**WHAT YOU NEED TO DO:**
Tell how many lines in the data hold "топлива", giving that figure alone.

**DATA EXTRACTS:**
= = = =

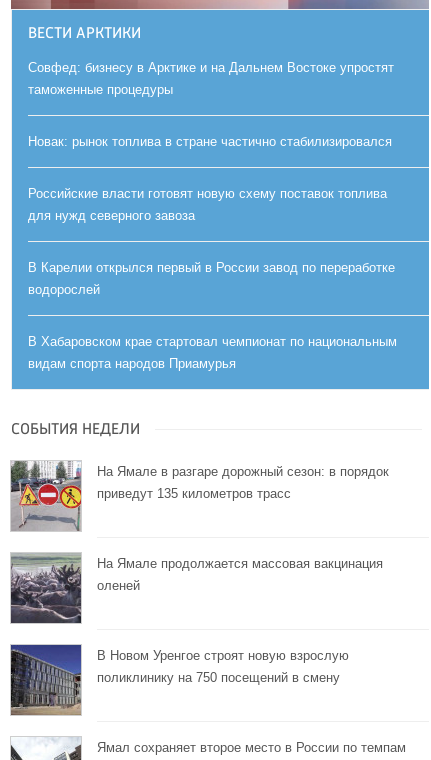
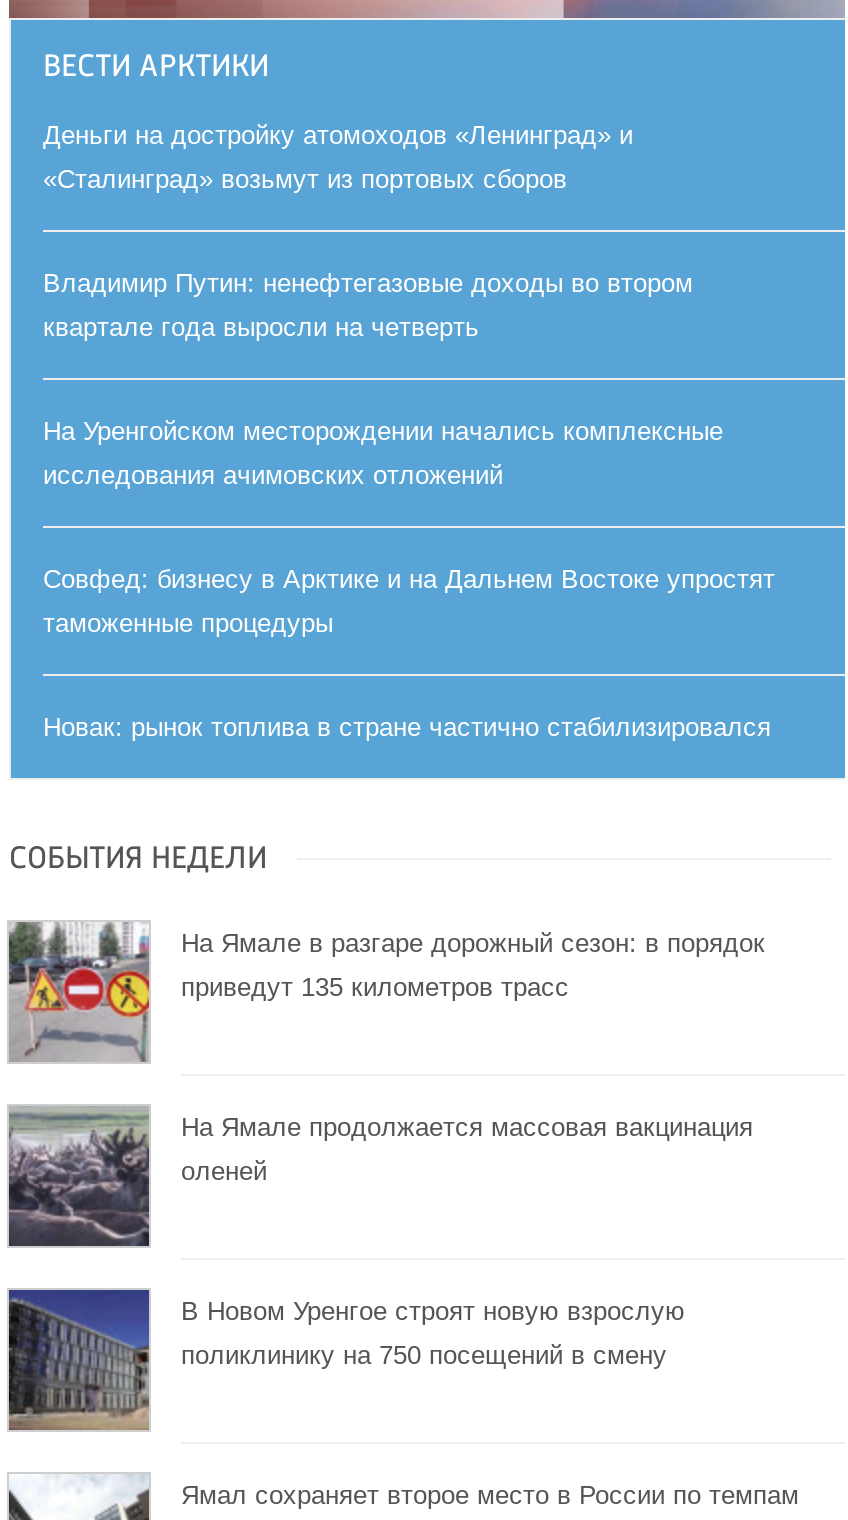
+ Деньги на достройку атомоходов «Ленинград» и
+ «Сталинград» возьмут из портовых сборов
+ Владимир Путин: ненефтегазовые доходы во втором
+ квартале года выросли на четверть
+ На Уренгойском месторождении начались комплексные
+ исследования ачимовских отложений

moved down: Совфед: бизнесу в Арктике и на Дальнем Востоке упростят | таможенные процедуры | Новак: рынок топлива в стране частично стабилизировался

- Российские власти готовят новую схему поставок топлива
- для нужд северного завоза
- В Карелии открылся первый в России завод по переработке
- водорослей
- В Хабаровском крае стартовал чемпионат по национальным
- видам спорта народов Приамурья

= = = =

**RESPONSE AREA:**
2